━━━━━ DATA EXTRACT ━━━━━
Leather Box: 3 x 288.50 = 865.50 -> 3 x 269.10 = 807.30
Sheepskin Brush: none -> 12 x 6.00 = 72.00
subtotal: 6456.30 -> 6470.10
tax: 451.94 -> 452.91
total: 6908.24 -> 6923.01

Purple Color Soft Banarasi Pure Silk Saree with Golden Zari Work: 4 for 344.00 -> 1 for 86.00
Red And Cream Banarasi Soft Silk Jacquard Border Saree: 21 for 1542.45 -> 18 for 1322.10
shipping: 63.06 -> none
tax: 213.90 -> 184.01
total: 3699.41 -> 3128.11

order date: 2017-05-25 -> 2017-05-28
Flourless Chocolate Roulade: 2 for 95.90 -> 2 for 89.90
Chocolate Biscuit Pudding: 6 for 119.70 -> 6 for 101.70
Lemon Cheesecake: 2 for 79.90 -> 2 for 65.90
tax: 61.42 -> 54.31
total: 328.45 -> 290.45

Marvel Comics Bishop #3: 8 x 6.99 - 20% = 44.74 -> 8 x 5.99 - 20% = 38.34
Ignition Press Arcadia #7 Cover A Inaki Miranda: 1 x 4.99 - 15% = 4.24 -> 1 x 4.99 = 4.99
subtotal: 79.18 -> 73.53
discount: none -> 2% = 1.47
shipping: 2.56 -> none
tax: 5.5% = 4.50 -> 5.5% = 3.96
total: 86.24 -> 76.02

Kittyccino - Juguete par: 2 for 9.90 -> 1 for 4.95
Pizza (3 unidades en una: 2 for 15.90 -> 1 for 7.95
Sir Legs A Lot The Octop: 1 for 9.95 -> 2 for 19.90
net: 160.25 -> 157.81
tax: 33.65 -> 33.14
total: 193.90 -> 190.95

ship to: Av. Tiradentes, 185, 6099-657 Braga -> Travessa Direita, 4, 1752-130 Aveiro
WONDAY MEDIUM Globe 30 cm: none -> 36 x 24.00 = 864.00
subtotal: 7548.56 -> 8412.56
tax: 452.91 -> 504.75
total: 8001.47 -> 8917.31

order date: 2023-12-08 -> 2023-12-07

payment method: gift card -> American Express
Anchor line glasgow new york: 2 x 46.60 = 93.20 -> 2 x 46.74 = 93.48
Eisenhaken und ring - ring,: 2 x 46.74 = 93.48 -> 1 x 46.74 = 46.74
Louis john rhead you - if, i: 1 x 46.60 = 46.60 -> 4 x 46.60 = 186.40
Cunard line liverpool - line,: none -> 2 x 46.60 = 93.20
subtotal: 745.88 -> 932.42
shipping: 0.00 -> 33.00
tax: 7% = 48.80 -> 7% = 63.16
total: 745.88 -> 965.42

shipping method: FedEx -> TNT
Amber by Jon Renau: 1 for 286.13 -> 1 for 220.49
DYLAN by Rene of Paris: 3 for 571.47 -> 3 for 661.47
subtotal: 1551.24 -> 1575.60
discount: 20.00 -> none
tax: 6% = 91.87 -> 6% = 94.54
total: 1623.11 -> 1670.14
━━━━━
**GOAL OF THE EXERCISE**
Please give back, exactly as it stands above, the stretch from the line with "discount: none -> 2% = 1.47" through the line with "payment method: gift card -> American Express", and no line outside it.

**ANSWER TO THIS EXERCISE**
discount: none -> 2% = 1.47
shipping: 2.56 -> none
tax: 5.5% = 4.50 -> 5.5% = 3.96
total: 86.24 -> 76.02

Kittyccino - Juguete par: 2 for 9.90 -> 1 for 4.95
Pizza (3 unidades en una: 2 for 15.90 -> 1 for 7.95
Sir Legs A Lot The Octop: 1 for 9.95 -> 2 for 19.90
net: 160.25 -> 157.81
tax: 33.65 -> 33.14
total: 193.90 -> 190.95

ship to: Av. Tiradentes, 185, 6099-657 Braga -> Travessa Direita, 4, 1752-130 Aveiro
WONDAY MEDIUM Globe 30 cm: none -> 36 x 24.00 = 864.00
subtotal: 7548.56 -> 8412.56
tax: 452.91 -> 504.75
total: 8001.47 -> 8917.31

order date: 2023-12-08 -> 2023-12-07

payment method: gift card -> American Express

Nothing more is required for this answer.